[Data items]
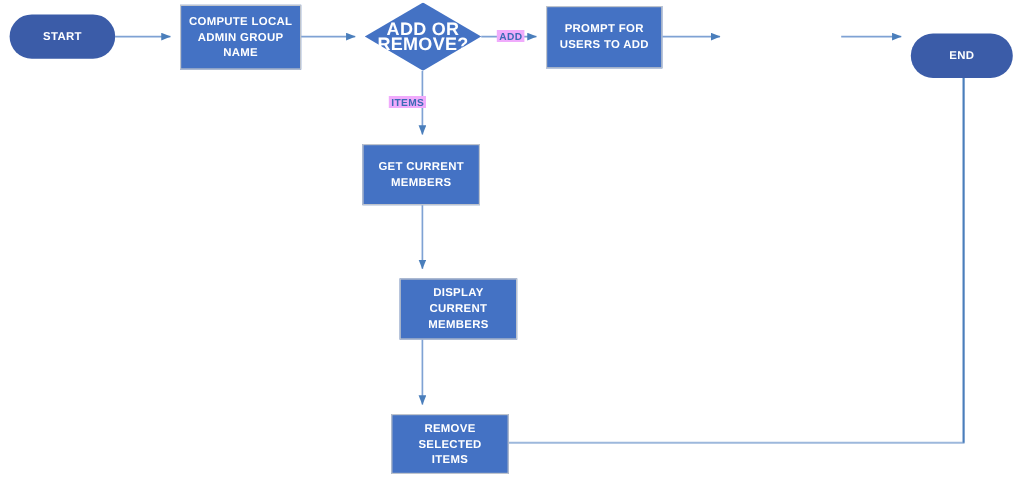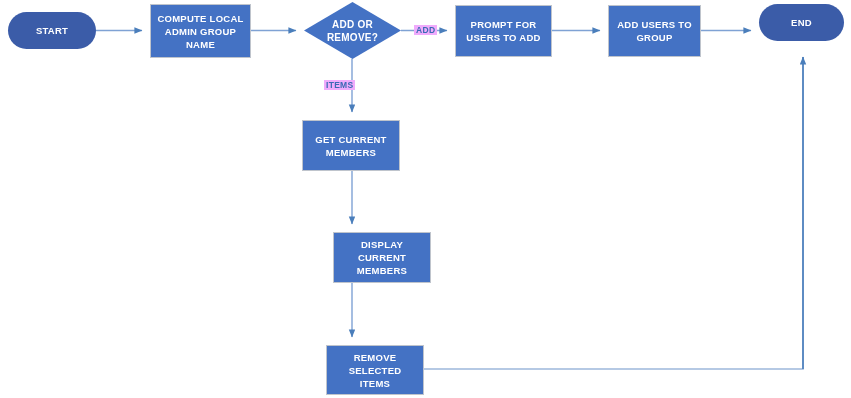--- a/index.html
+++ b/index.html
@@ -68,21 +68,21 @@
     position: absolute;
     left: 0;
     top: 0;
     width: 100%;
     height: 100%;
     display: flex;
     align-items: center;
     justify-content: center;
     text-align: center;
     color: #ffffff;
-    font-size: 10px;
+    font-size: 15px;
     font-weight: bold;
     line-height: 13px;
     white-space: pre-line;
     letter-spacing: 0.25px;
   }
   .edge-label {
     position: absolute;
     color: #3B6BB5;
     font-size: 8.5px;
     font-weight: bold;
@@ -143,26 +143,22 @@
     <div class="diamond-shape"></div>
     <div class="diamond-text">ADD OR
 REMOVE?</div>
   </div>
 
   <div class="node process" style="left:455px; top:5px; width:97px; height:52px;">
     <span class="label">PROMPT FOR
 USERS TO ADD</span>
   </div>
 
-  <div class="node process" style="left:608px; top:5px; width:93px; height:52px;">
-    <span class="label">ADD USERS TO
-GROUP</span>
-  </div>
 
-  <div class="node terminal" style="left:759px; top:4px; width:85px; height:37px;">
+  <div class="node terminal" style="left:759px; top:28px; width:85px; height:37px;">
     <span class="label">END</span>
   </div>
 
   <div class="node process" style="left:302px; top:120px; width:98px; height:51px;">
     <span class="label">GET CURRENT
 MEMBERS</span>
   </div>
 
   <div class="node process" style="left:302px; top:232px; width:98px; height:51px;margin-left:31px;">
     <span class="label">DISPLAY CURRENT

- Exercise: Collect the complete line wherever the string "font" appears in the records.

- Response to the task:
-    font-size: 10px;
+    font-size: 15px;
     font-weight: bold;
     font-size: 8.5px;
     font-weight: bold;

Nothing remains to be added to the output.